# How to complete this task
Within the records below, find each line that holds the string "https", then copy it.

^^^^^^^^^^^^^^^^

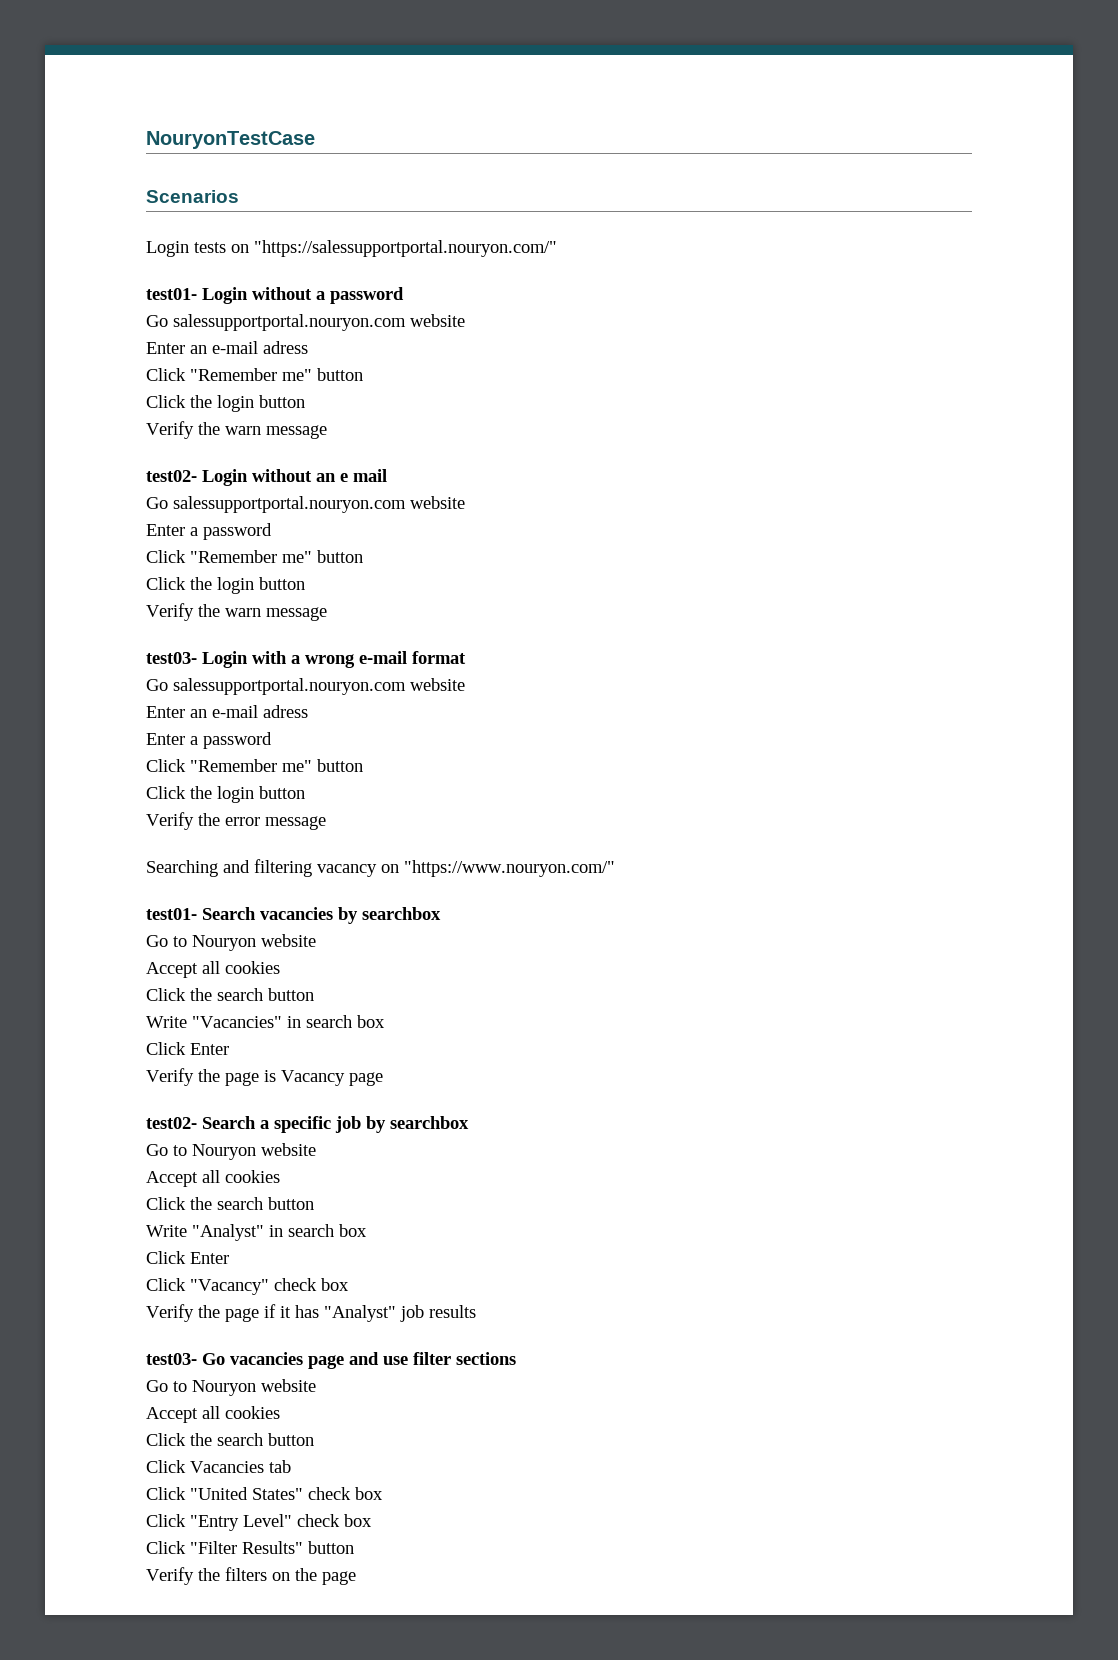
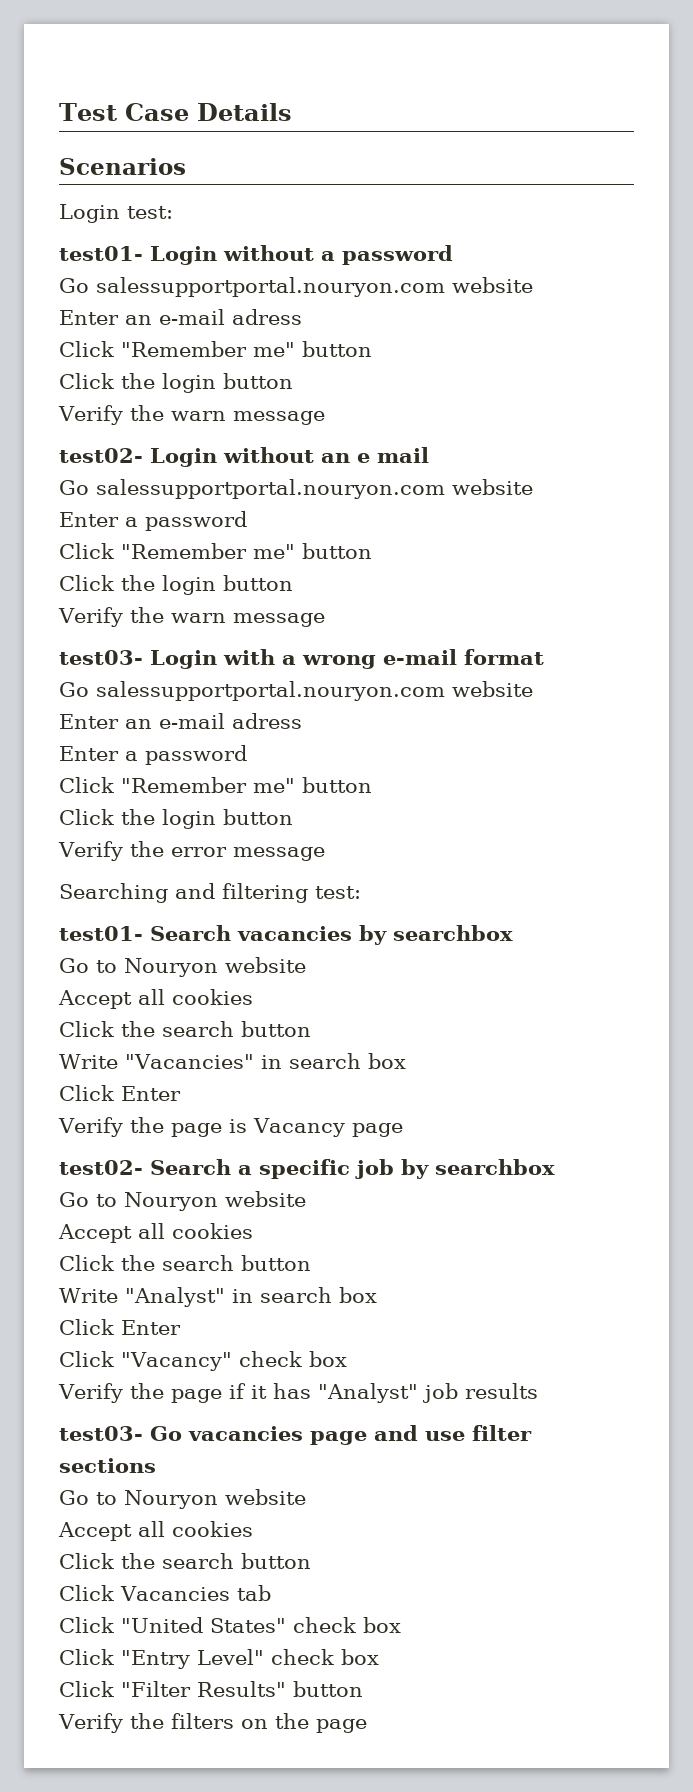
- NouryonTestCase
+ Test Case Details
- Login tests on "https://salessupportportal.nouryon.com/"
+ Login test:
- Searching and filtering vacancy on "https://www.nouryon.com/"
+ Searching and filtering test:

^^^^^^^^^^^^^^^^

# Task solution
- Login tests on "https://salessupportportal.nouryon.com/"
- Searching and filtering vacancy on "https://www.nouryon.com/"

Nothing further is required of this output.